§ **Supplied data**
■ ■ ■

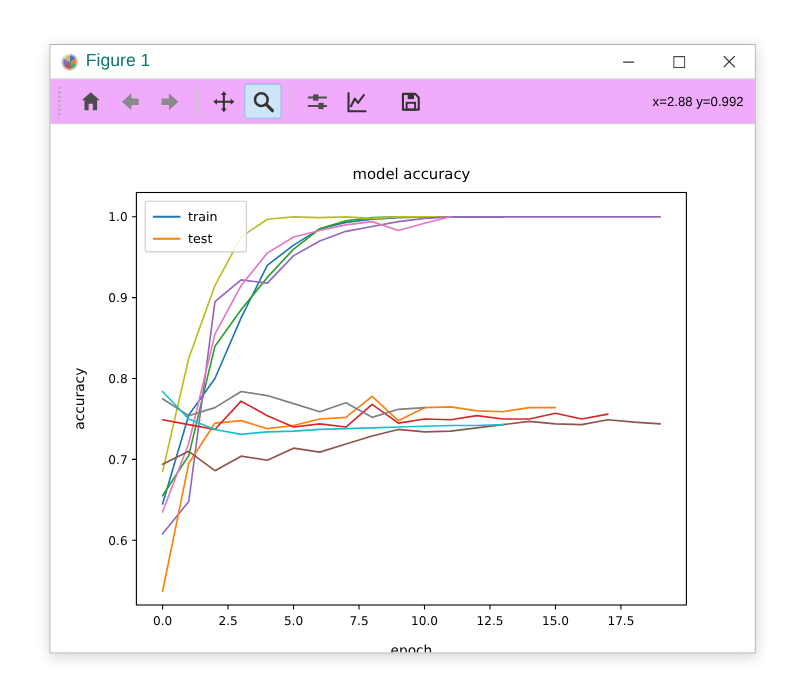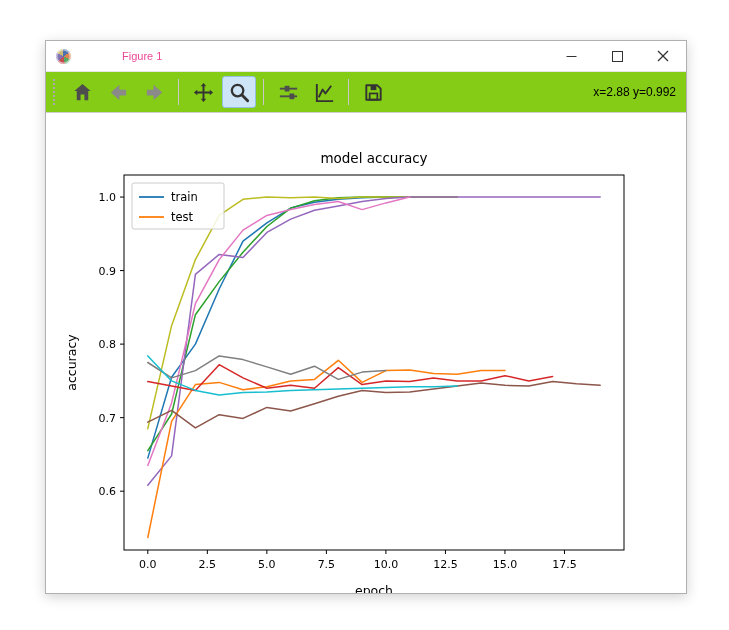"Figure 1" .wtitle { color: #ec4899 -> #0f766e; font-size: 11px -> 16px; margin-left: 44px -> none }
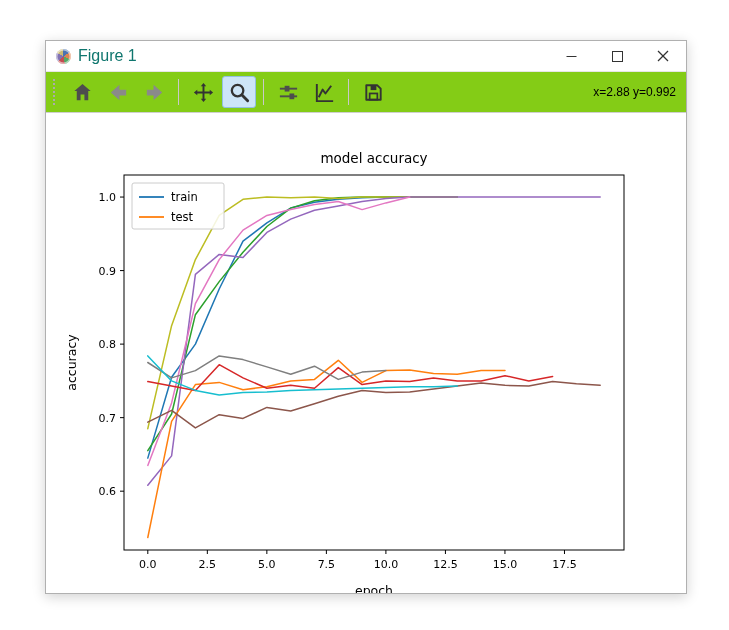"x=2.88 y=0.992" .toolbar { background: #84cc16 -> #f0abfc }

■ ■ ■

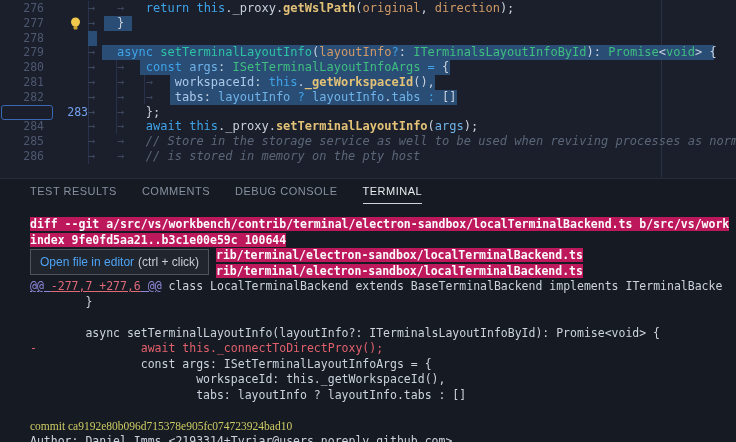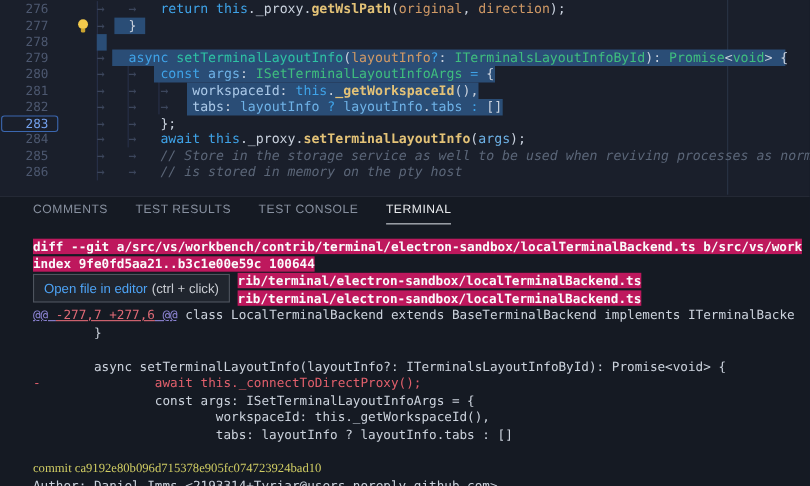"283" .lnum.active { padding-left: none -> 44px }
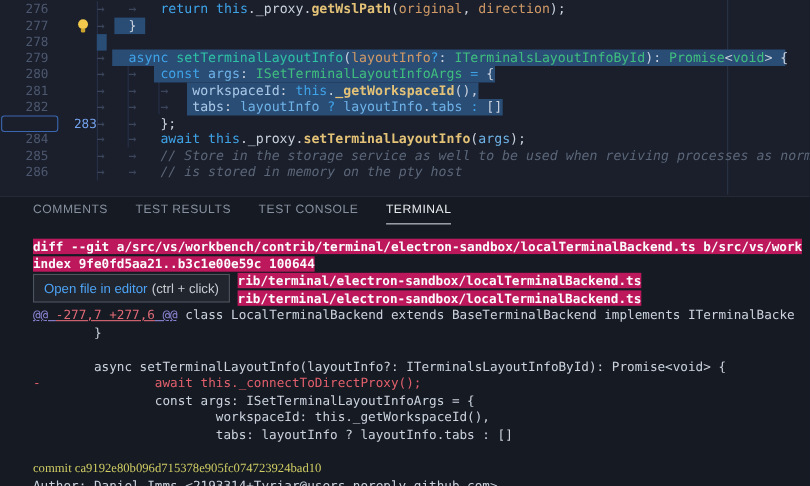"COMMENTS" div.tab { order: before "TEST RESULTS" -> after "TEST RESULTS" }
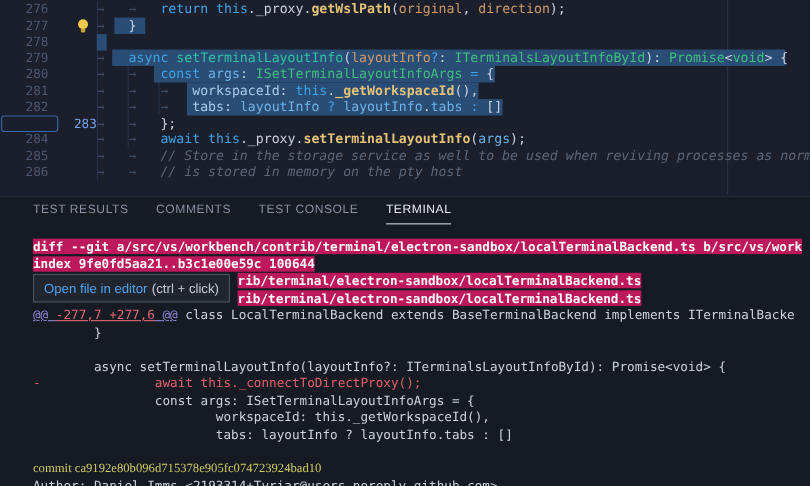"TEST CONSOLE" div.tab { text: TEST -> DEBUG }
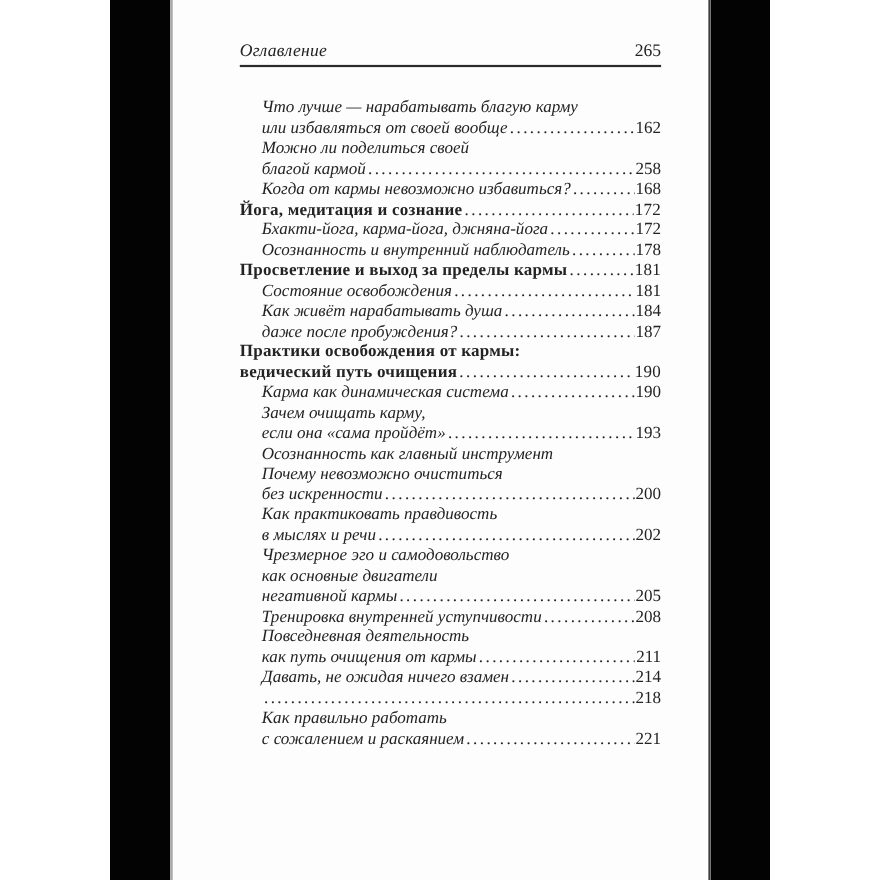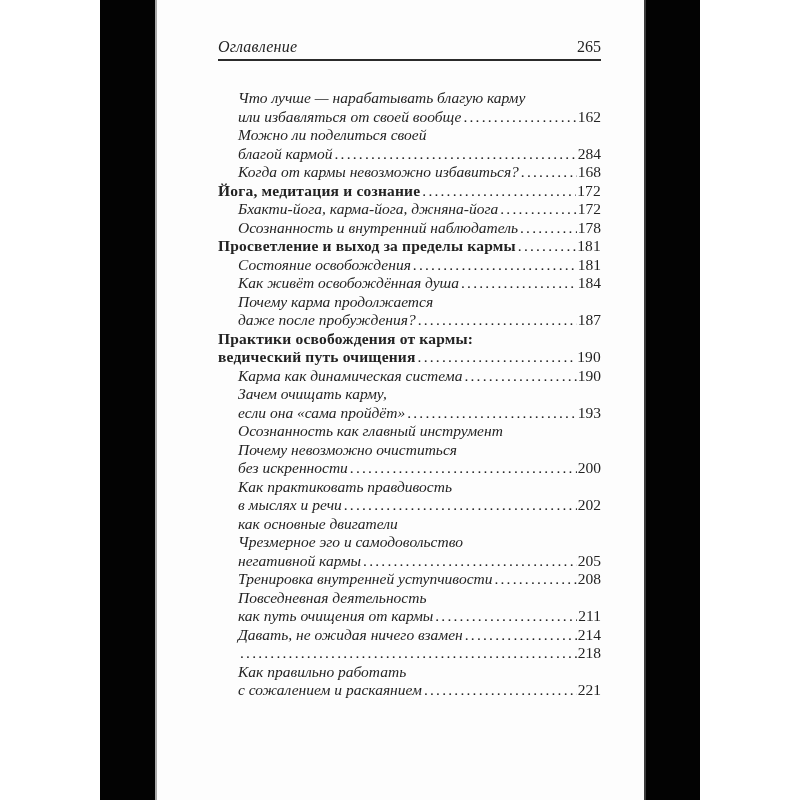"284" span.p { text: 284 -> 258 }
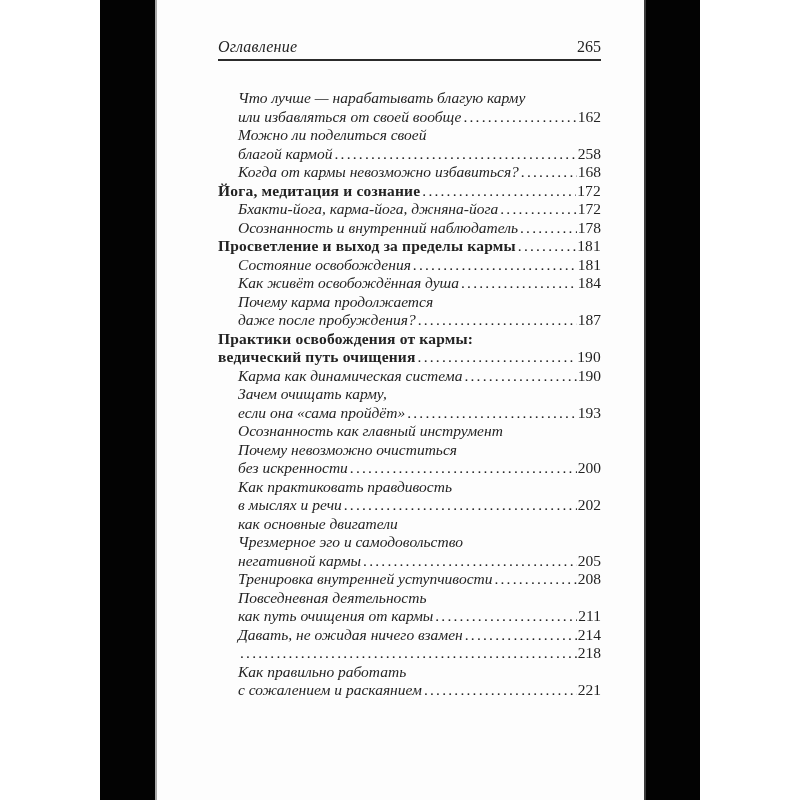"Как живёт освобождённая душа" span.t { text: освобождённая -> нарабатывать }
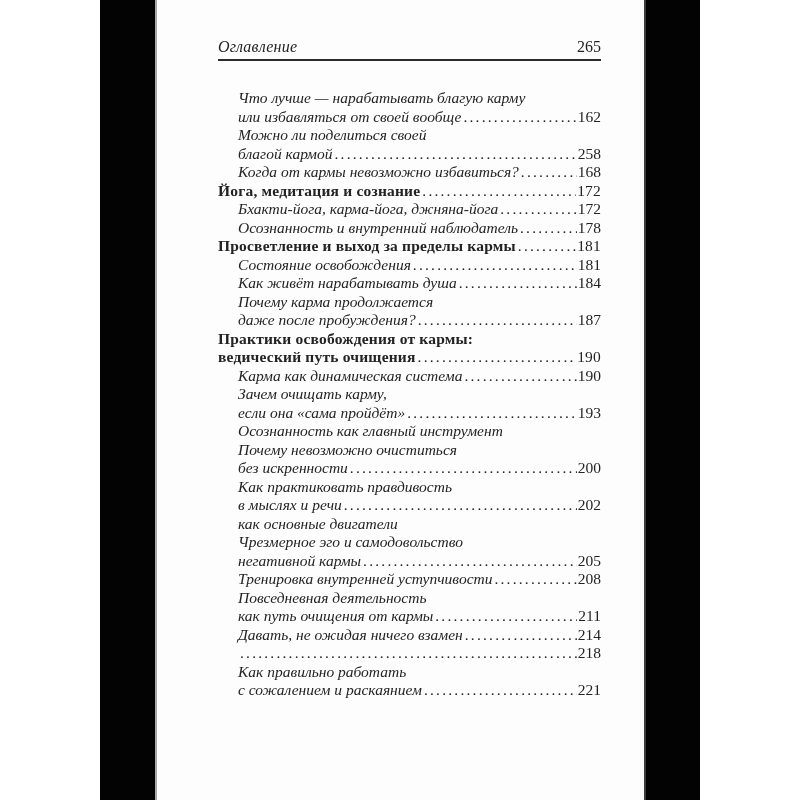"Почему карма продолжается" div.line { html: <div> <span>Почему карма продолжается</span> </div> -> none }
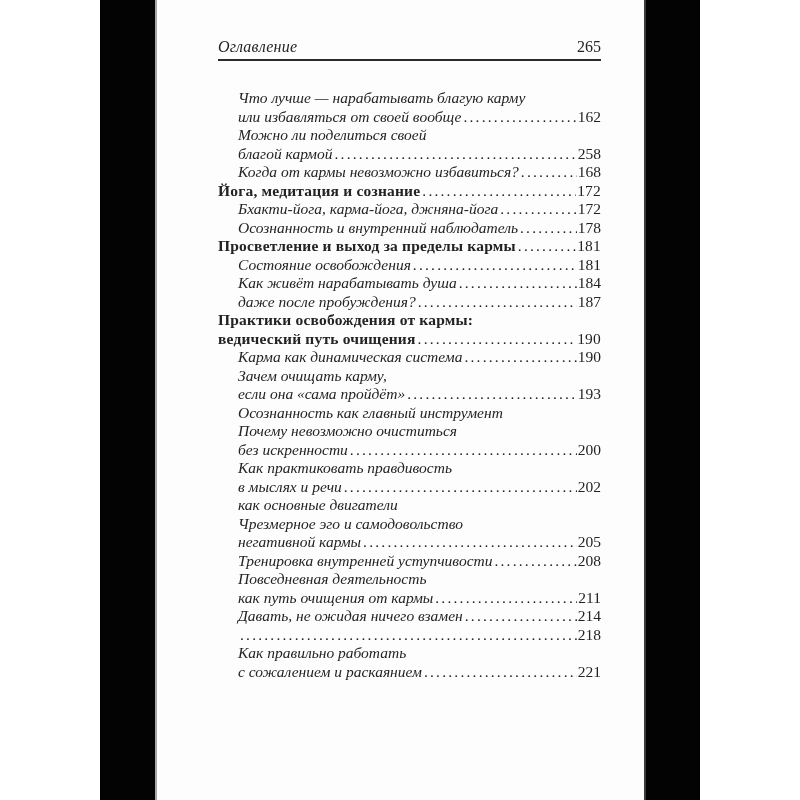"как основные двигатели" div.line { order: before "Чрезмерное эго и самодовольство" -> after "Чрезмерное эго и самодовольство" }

■ ■ ■

§ **Work instructions**
Look above for the line with "text: 284 ->" and the line with "html: <div> <span>Почему", then restate exactly those two lines and all lines between them, with no pictures.

§ **Result for this exercise**
"284" span.p { text: 284 -> 258 }
"Как живёт освобождённая душа" span.t { text: освобождённая -> нарабатывать }
"Почему карма продолжается" div.line { html: <div> <span>Почему карма продолжается</span> </div> -> none }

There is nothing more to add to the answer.